Conservative turn after World War II

The global post-war conservative movement influenced the WCTU NZ. For example, they took a strong stand against the push for human rights for homosexuals. Presidents Constance Toomer (1952–1958, 1966–1968) and Catherine Polglase (1969–1990) stood out as significant figures in women's social and religious activity in New Zealand even as the government began taking over the role of fact-finding and analysis of issues formerly seen as the purview of the WCTU NZ. During the 1960s and 1970s, with the rise of second-wave feminist ideas and protests, the WCTU NZ criticised some contemporary moves towards equality for women, such as the United Nations Convention on the Elimination of All Forms of Discrimination Against Women (CEDAW).

Recent activities

Although has membership declined, the WCTU NZ still holds annual conventions and sends representatives to the World WCTU conventions.
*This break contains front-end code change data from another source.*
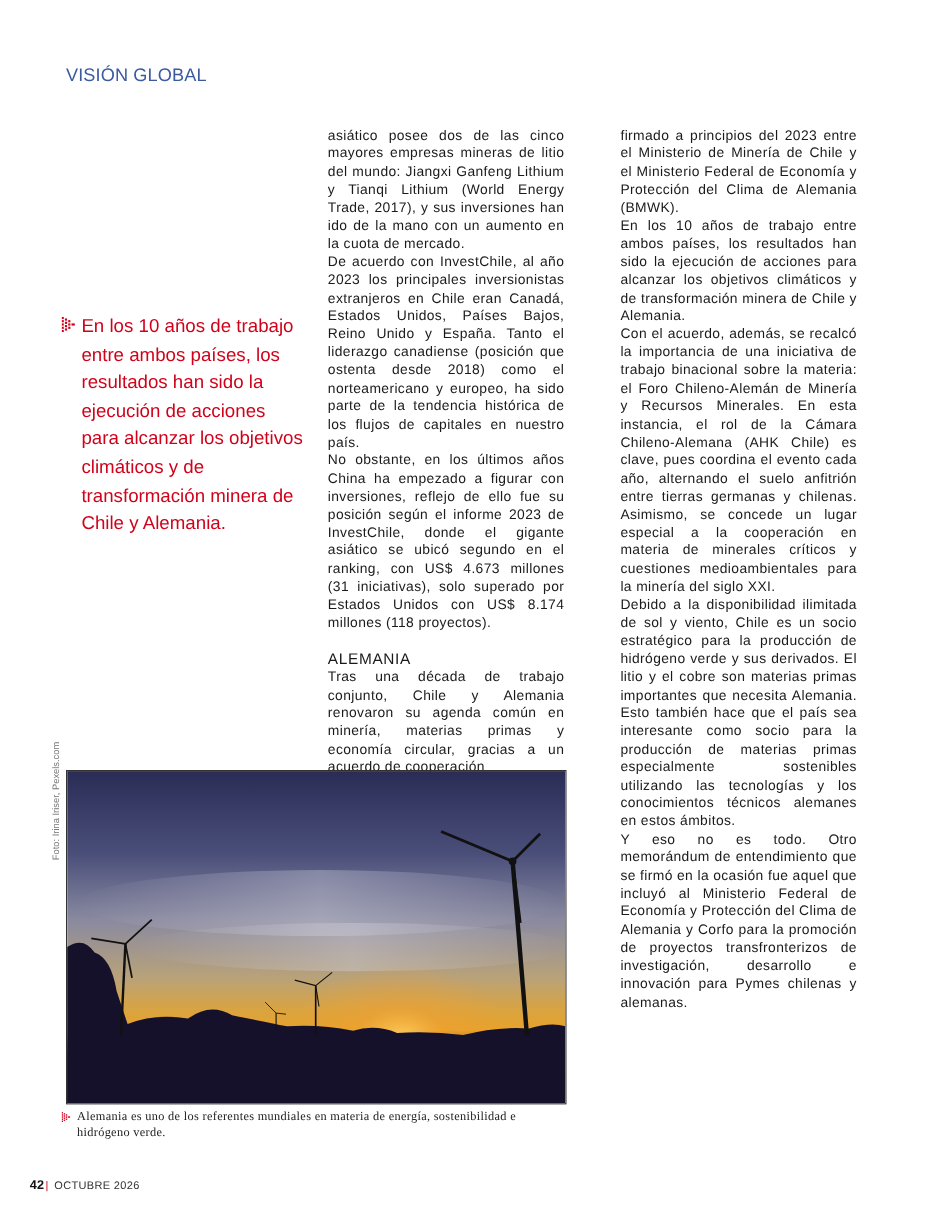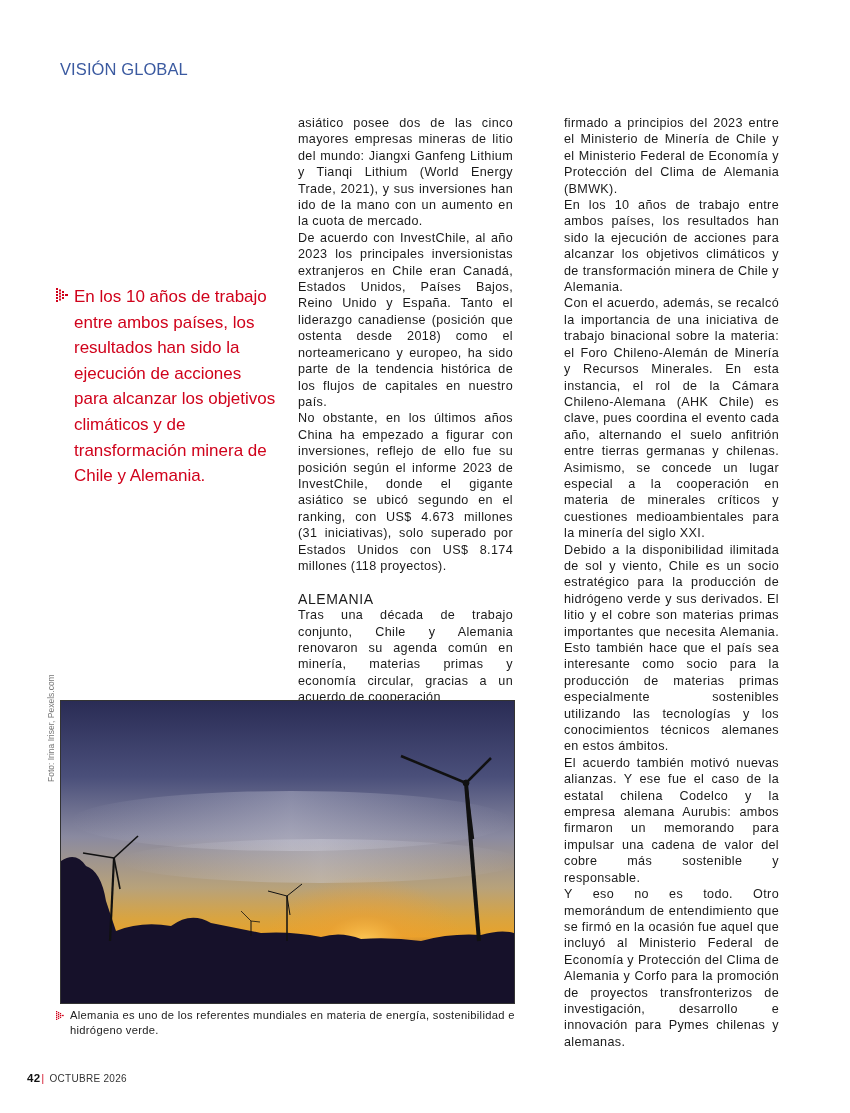--- a/index.html
+++ b/index.html
@@ -16,21 +16,21 @@
   .col h3 { margin: 0; font-size: 14px; font-weight: normal; letter-spacing: 0.6px; line-height: 16.4px; }
   .col-mid { left: 298px; top: 115px; width: 215px; }
   .col-right { left: 564px; top: 115px; width: 215px; }
   .gap { height: 16.4px; }
 
   .photo { position: absolute; left: 60px; top: 700px; width: 453px; height: 302px; overflow: hidden; border: 1px solid #333; }
   .photo svg { display: block; }
 
   .credit { position: absolute; left: 46px; top: 782px; transform-origin: left top; transform: rotate(-90deg); font-size: 8.5px; color: #777; white-space: nowrap; }
 
-  .caption { position: absolute; left: 56px; top: 1008px; width: 460px; font-size: 11.2px; line-height: 14.8px; color: #222; letter-spacing: 0.3px; }
+  .caption { position: absolute; left: 56px; top: 1008px; width: 460px; font-size: 11.2px; line-height: 14.8px; color: #222; letter-spacing: 0.3px; font-family: Liberation Serif, serif; }
   .caption .bullet { position: absolute; left: 0; top: 3px; width: 9px; height: 9px; }
   .caption .cap-text { display: block; padding-left: 14px; }
 
   .footer { position: absolute; left: 27px; top: 1072px; font-size: 10px; color: #333; letter-spacing: 0.3px; }
   .footer .page-num { font-weight: bold; font-size: 11.5px; color: #111; }
   .footer .sep { color: #d0021b; margin: 0 2px 0 1px; }
 </style>
 </head>
 <body>
 
@@ -51,34 +51,33 @@
       <rect x="6" y="3" width="2" height="2"></rect>
         <rect x="6" y="6" width="2" height="2"></rect>
         <rect x="6" y="9" width="2" height="2"></rect>
       <rect x="9" y="6" width="3" height="2"></rect>
     </g>
   </svg>
   <span class="pq-text">En los 10 años de trabajo entre ambos países, los resultados han sido la ejecución de acciones para alcanzar los objetivos climáticos y de transformación minera de Chile y Alemania.</span>
 </div>
 
 <div class="col col-mid">
-  <p>asiático posee dos de las cinco mayores empresas mineras de litio del mundo: Jiangxi Ganfeng Lithium y Tianqi Lithium (World Energy Trade, 2021), y sus inversiones han ido de la mano con un aumento en la cuota de mercado.</p>
+  <p>asiático posee dos de las cinco mayores empresas mineras de litio del mundo: Jiangxi Ganfeng Lithium y Tianqi Lithium (World Energy Trade, 2017), y sus inversiones han ido de la mano con un aumento en la cuota de mercado.</p>
   <p>De acuerdo con InvestChile, al año 2023 los principales inversionistas extranjeros en Chile eran Canadá, Estados Unidos, Países Bajos, Reino Unido y España. Tanto el liderazgo canadiense (posición que ostenta desde 2018) como el norteamericano y europeo, ha sido parte de la tendencia histórica de los flujos de capitales en nuestro país.</p>
   <p>No obstante, en los últimos años China ha empezado a figurar con inversiones, reflejo de ello fue su posición según el informe 2023 de InvestChile, donde el gigante asiático se ubicó segundo en el ranking, con US$ 4.673 millones (31 iniciativas), solo superado por Estados Unidos con US$ 8.174 millones (118 proyectos).</p>
   <div class="gap"></div>
   <h3>ALEMANIA</h3>
   <p>Tras una década de trabajo conjunto, Chile y Alemania renovaron su agenda común en minería, materias primas y economía circular, gracias a un acuerdo de cooperación</p>
 </div>
 
 <div class="col col-right">
   <p>firmado a principios del 2023 entre el Ministerio de Minería de Chile y el Ministerio Federal de Economía y Protección del Clima de Alemania (BMWK).</p>
   <p>En los 10 años de trabajo entre ambos países, los resultados han sido la ejecución de acciones para alcanzar los objetivos climáticos y de transformación minera de Chile y Alemania.</p>
   <p>Con el acuerdo, además, se recalcó la importancia de una iniciativa de trabajo binacional sobre la materia: el Foro Chileno-Alemán de Minería y Recursos Minerales. En esta instancia, el rol de la Cámara Chileno-Alemana (AHK Chile) es clave, pues coordina el evento cada año, alternando el suelo anfitrión entre tierras germanas y chilenas. Asimismo, se concede un lugar especial a la cooperación en materia de minerales críticos y cuestiones medioambientales para la minería del siglo XXI.</p>
   <p>Debido a la disponibilidad ilimitada de sol y viento, Chile es un socio estratégico para la producción de hidrógeno verde y sus derivados. El litio y el cobre son materias primas importantes que necesita Alemania. Esto también hace que el país sea interesante como socio para la producción de materias primas especialmente sostenibles utilizando las tecnologías y los conocimientos técnicos alemanes en estos ámbitos.</p>
-  <p>El acuerdo también motivó nuevas alianzas. Y ese fue el caso de la estatal chilena Codelco y la empresa alemana Aurubis: ambos firmaron un memorando para impulsar una cadena de valor del cobre más sostenible y responsable.</p>
   <p>Y eso no es todo. Otro memorándum de entendimiento que se firmó en la ocasión fue aquel que incluyó al Ministerio Federal de Economía y Protección del Clima de Alemania y Corfo para la promoción de proyectos transfronterizos de investigación, desarrollo e innovación para Pymes chilenas y alemanas.</p>
 </div>
 
 <div class="credit">Foto: Irina Iriser, Pexels.com</div>
 
 <div class="photo">
   <svg width="453" height="302" viewBox="0 0 453 302">
     <defs>
       <linearGradient id="sky" x1="0" y1="0" x2="0" y2="1">
         <stop offset="0" stop-color="#2a2c55"></stop>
WCTU NZ's former president Margaret Jackson was elected president of the World Union, serving from 2001 to 2004. The WCTU continues to demonstrate a strong appreciation of its history and its role in gaining women's suffrage at the national level. The WCTU NZ participated in the WCTU-Australia "Be Healthy – Live Smoke-free!" colouring competition at the end of 2017 which was open to both Australian and New Zealand entrants.